Le Premier ministre a par la suite harangué ses soutiens devant son domicile à Beyrouth. "Je reste avec vous. Nous allons continuer, ensemble, à être la première ligne de défense du Liban et de sa stabilité", a-t-il lancé à la foule.

Discours de Saad Hariri devant ses soutiens

Clarifier sa position

Saad Hariri avait quitté la France la veille pour se rendre au Caire, où il s'est entretenu avec le président égyptien Abdel Fattah al-Sissi, puis à Chypre, avant de revenir au Liban. Nombre de Libanais doutaient de son retour après sa démission le 4 novembre dans des circonstances mystérieuses. Mercredi, il devrait notamment clarifier sa position sur sa démission, intervenue dans un contexte de tensions entre l'Arabie saoudite, parrain de Saad Hariri, et l'Iran, soutien de son grand rival, le Hezbollah chiite.

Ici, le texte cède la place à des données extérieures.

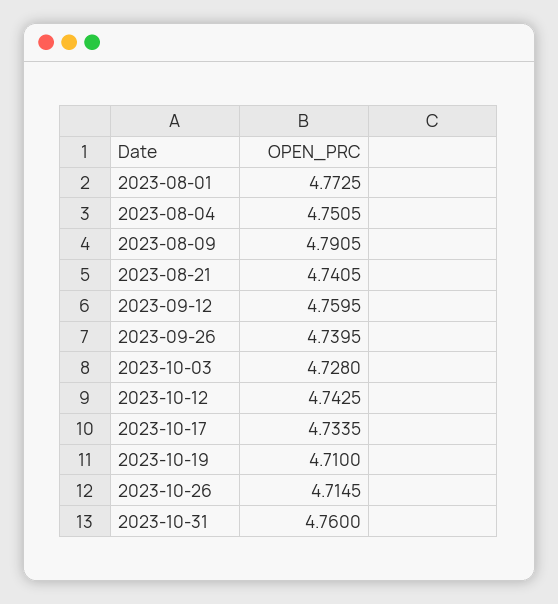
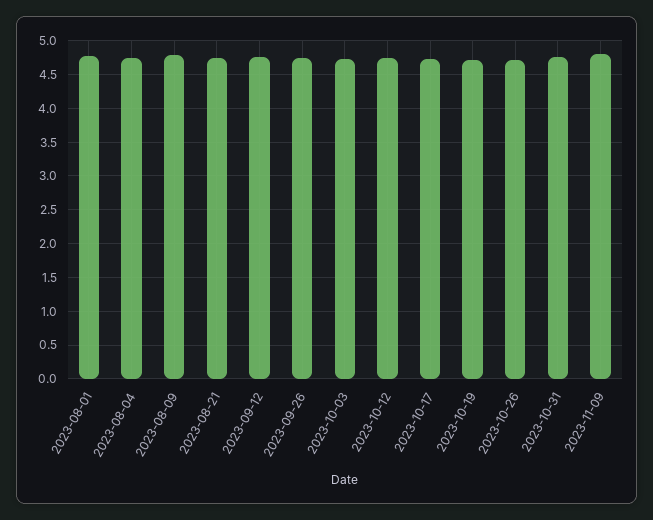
2023-11-09: none -> 4.8

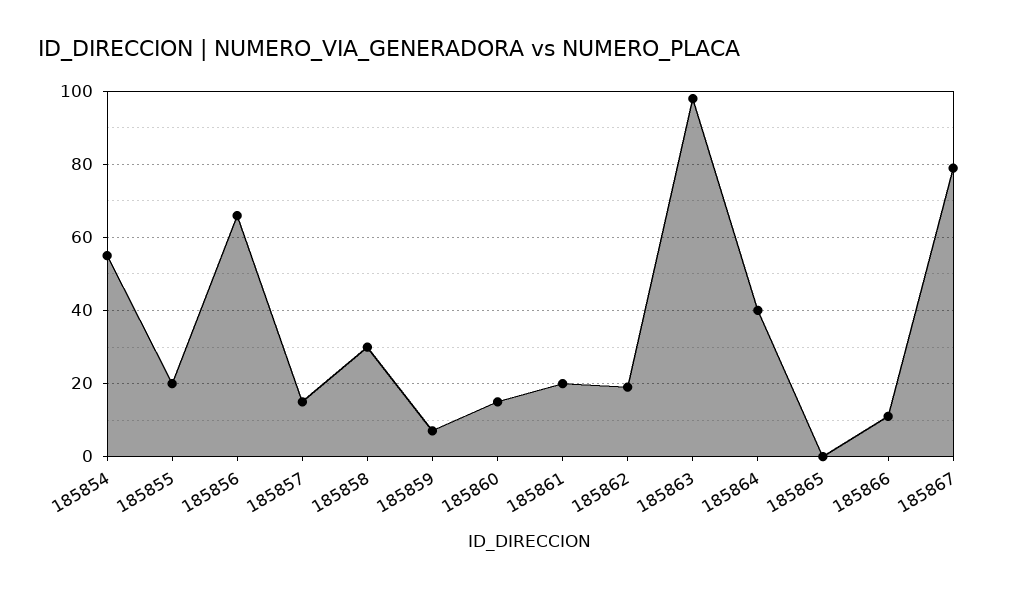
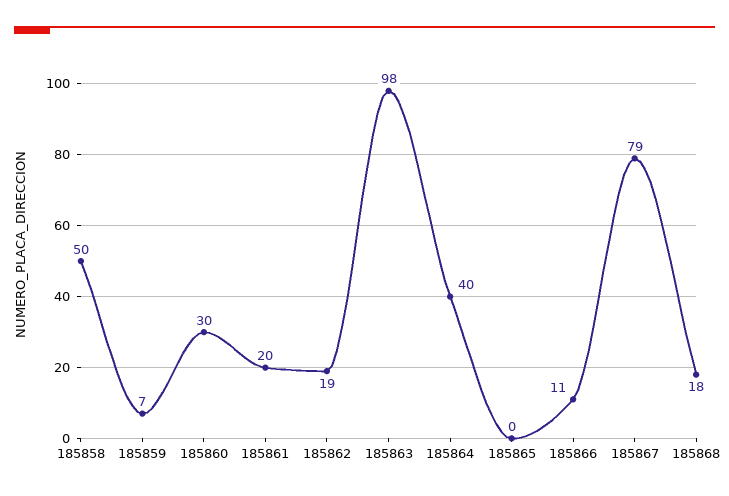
185854: 55 -> none
185855: 20 -> none
185856: 65 -> none
185857: 15 -> none
185858: 30 -> 50
185860: 15 -> 30
185868: none -> 18

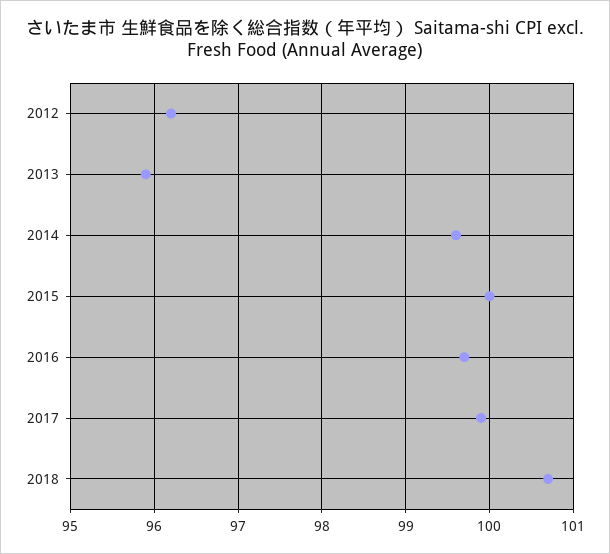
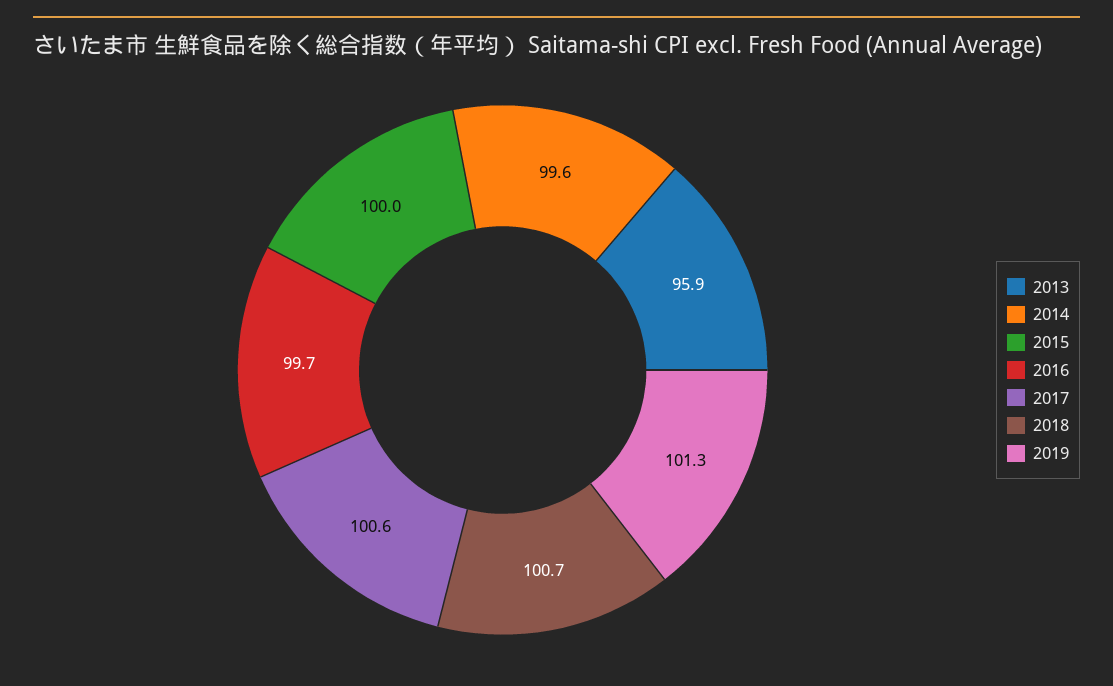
2012: 96.2 -> none
2017: 99.9 -> 100.6
2019: none -> 101.3

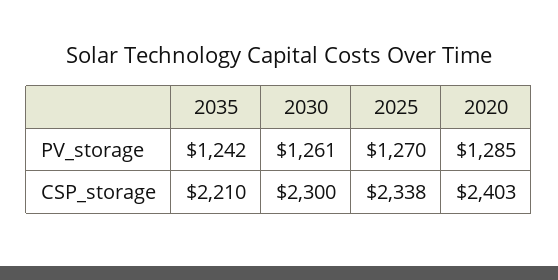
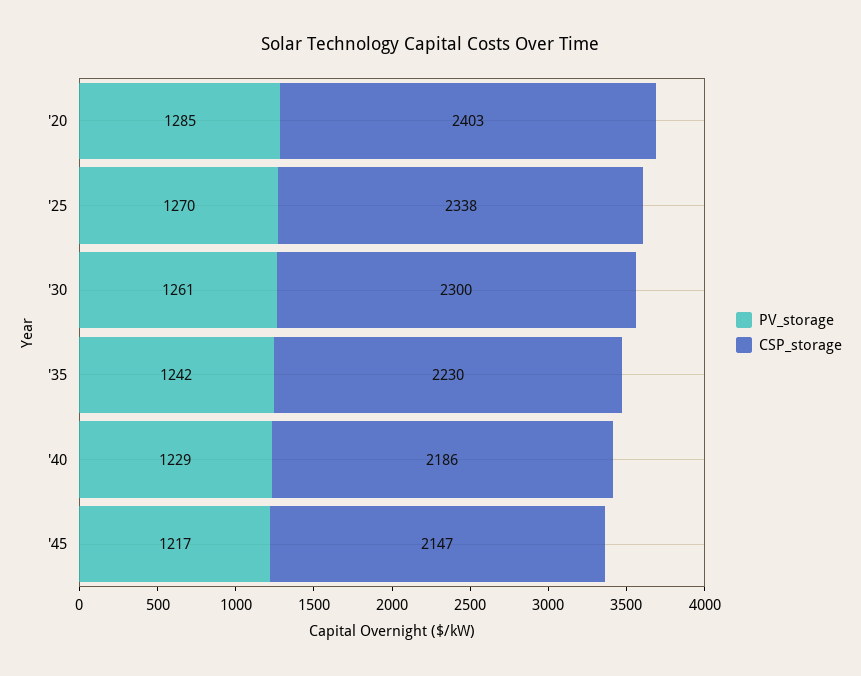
CSP_storage, 2035: 2210 -> 2230
PV_storage, '40: none -> 1229
CSP_storage, '40: none -> 2186
PV_storage, '45: none -> 1217
CSP_storage, '45: none -> 2147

Lors de l'annonce de sa démission, Saad Hariri avait accusé l'Iran et le Hezbollah de déstabiliser son pays, et craindre pour sa vie.

"Traiter avec le Liban nécessite beaucoup de sagesse"

Dans son discours traditionnel la veille de la fête de l'Indépendance, le président Michel Aoun a appelé les Libanais à "l'unité" et à s'éloigner de la dissension. Celle-ci "provoquerait une destruction totale qui n'épargnerait personne", a-t-il prévenu. Il s'est également adressé à la Ligue arabe, qui a accusé le Hezbollah "de financer et d'entraîner des groupes terroristes" dans des pays de la région. "Traiter avec le Liban nécessite beaucoup de sagesse, sinon cela le pousserait vers l'embrasement", a prévenu Michel Aoun.

De nombreux pays s'étaient inquiétés des retombées du bras de fer Riyad-Téhéran sur le Liban, pays aux équilibres fragiles et habitué aux crises politiques.